Local stocking distributors – those carrying physical inventory in Malaysia rather than operating as order-forwarding agents – reduce replacement lead time from weeks to days for common models. When evaluating local support depth, confirm the following: whether the distributor carries physical stock of the specific model series rather than just the brand; whether technical support is reachable by phone during production hours; whether expansion modules and communication cards are stocked alongside the base CPU; and whether the distributor’s warranty coverage applies to locally sourced units. A local distributor relationship also provides access to pre-sales technical support, application engineering input, and training resources that shorten commissioning time on new installations. With all eight criteria evaluated, a structured checklist consolidates the decision.

Local stock availability and distributor support
PLC selection checklist: eight criteria to confirm before purchase
A structured pre-purchase review prevents the most common selection errors.
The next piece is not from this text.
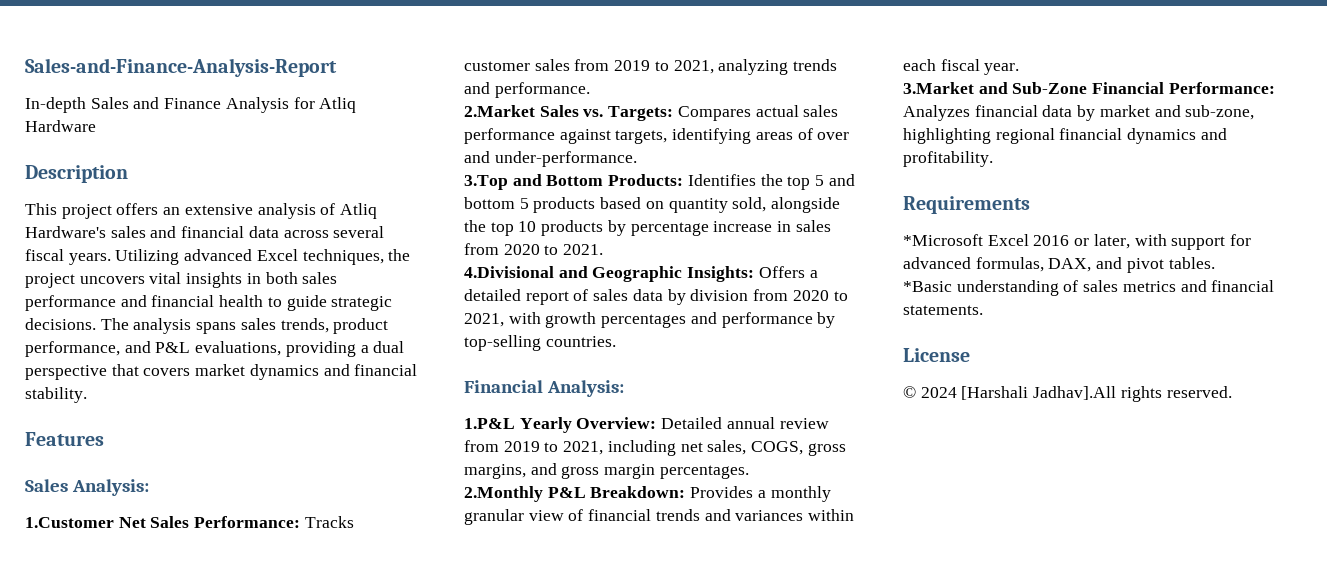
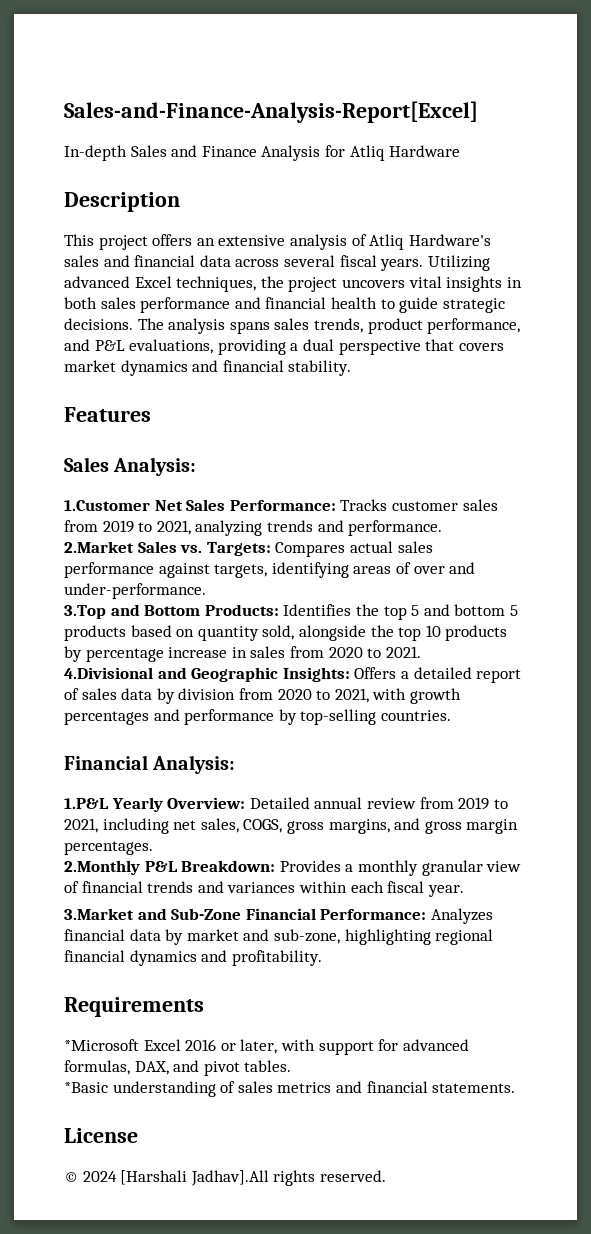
- Sales-and-Finance-Analysis-Report
+ Sales-and-Finance-Analysis-Report[Excel]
The eight criteria below include every critical decision point in the PLC selection process:
- Have all I/O points been documented – digital and analog, inputs and outputs – with 15–20% spare capacity included in the count?
- Is the signal type confirmed – NPN or PNP for inputs, transistor or relay for outputs – for every device that connects to the PLC?
- Are all required communication protocols – Modbus RTU, Modbus TCP, EtherNet/IP, Profinet – natively supported or available via expansion module on the selected unit?
- Is the scan time specification adequate for the fastest control loop in the application, including any high-speed counting or motion control requirements?
- Does the form factor – fixed or expandable – match both the current I/O count and the expected growth over the machine’s operational life?
- Can the engineering team programme and maintain the chosen programming language without requiring retraining on an unfamiliar platform?
- Do the environmental ratings – IP class, operating temperature range, and hazardous-location certifications – match the factory floor conditions where the PLC will be installed?
- Is local stock confirmed for the specific model, and what is the documented replacement lead time for both the CPU and the most common I/O modules?
A PLC that satisfies all eight criteria is a technically sound choice. Where the answer to any question is uncertain – particularly on I/O count, communication protocol compatibility, or local stock availability – resolve the uncertainty before purchase, not after installation.